Changes proposed by the Consilium explicitly now reference “Securities Financing Transactions” for the purposes of the SFTR as well as “loans granted by the investment firm on an ancillary basis as part of an investment service” – and this would cover a breadth of activity of non-SFTR covered margin lending as well as prime brokerage related credit facilities.


Concentration - taking inspiration from the CRR large exposures regime for trading book and simplified for investment firms (only applicable to trading book positions.)

What are the Consilium’s changes to the proposed K-Factors and the “other” obligations?

The Consilium’s proposed changes, including as set out in the table above, provide technical clarifications to the various K-Factors and “other” obligations set out in the IFR/IFD, namely that:

1. A much more refined approach to defining which Investment Firms will be treated as Class 1 Firms than under the previous proposal.
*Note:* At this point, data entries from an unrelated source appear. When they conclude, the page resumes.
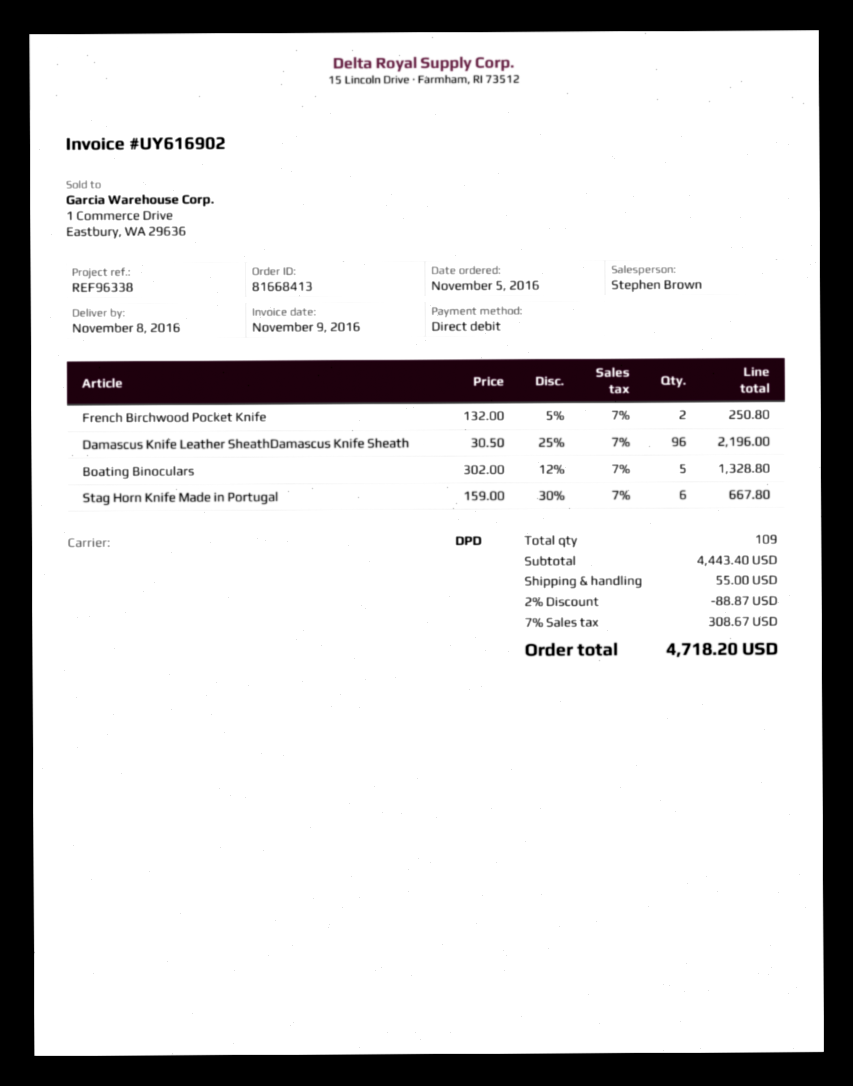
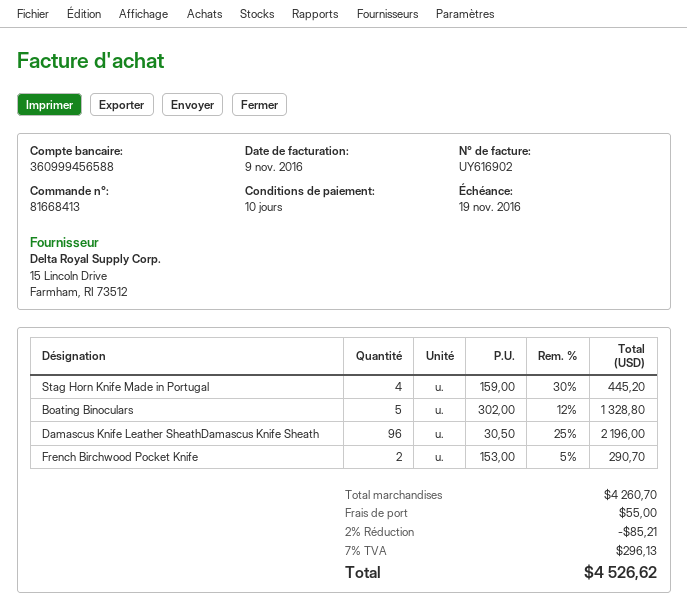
French Birchwood Pocket Knife: 2 x 132.00 - 5% = 250.80 -> 2 x 153.00 - 5% = 290.70
Stag Horn Knife Made in Portugal: 6 x 159.00 - 30% = 667.80 -> 4 x 159.00 - 30% = 445.20
subtotal: 4443.40 -> 4260.70
discount: 2% = 88.87 -> 2% = 85.21
tax: 7% = 308.67 -> 7% = 296.13
total: 4718.20 -> 4526.62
This includes those that are authorized and supervised pursuant to MiFID II to carry out any of the activities of:

  • Dealing on own account; or
  • Underwriting of financial instruments and/or placing of financial instruments on a firm commitment basis,

and where:

  • The total value of the “consolidated assets of the investment firm” exceeds EUR 15 billion, calculated as an average of the last 12 consecutive months and excluding the value of individual assets of any subsidiaries carrying out the activities in point 1 are established outside the EU; or
  • The total value of the consolidated assets of the Investment Firm is less than EUR 15 billion, and the Investment Firm is part of a group in which the total value of the consolidated assets of all undertakings in the group that carry out any of the activities in points 1 (a) and (b) exceed EUR 15 billion, calculated as an average of the last 12 consecutive months and excluding the value of individual assets of any subsidiaries carrying out the activities in point 1 established outside the EU; or
  • The Investment Firm, which must have a total value of consolidated assets exceeding EUR 5 billion as an average of the last consecutive 12 months) is subject to a decision by the competent authority (NCA or ECB-SSM) pursuant to Art. 4(a) IFD taking it into scope of the IFR/IFD framework as a Class 1 Firm.  A decision may be granted if there are grounds to suggest that not supervising it as a Class 1 Firm could lead to at least any of the following: the potential for systemic risk in the event of the firm’s failure, its roles as a clearing member or on the basis of the complexity of the nature of the firm and its interconnectedness with the financial system including the significance of its cross-border activities.5We would imagine that Art. 4(a) IFD measure will be the primary means of bringing MiFID Investment Firms that are connected to BUSIs into the scope of Banking Union supervision.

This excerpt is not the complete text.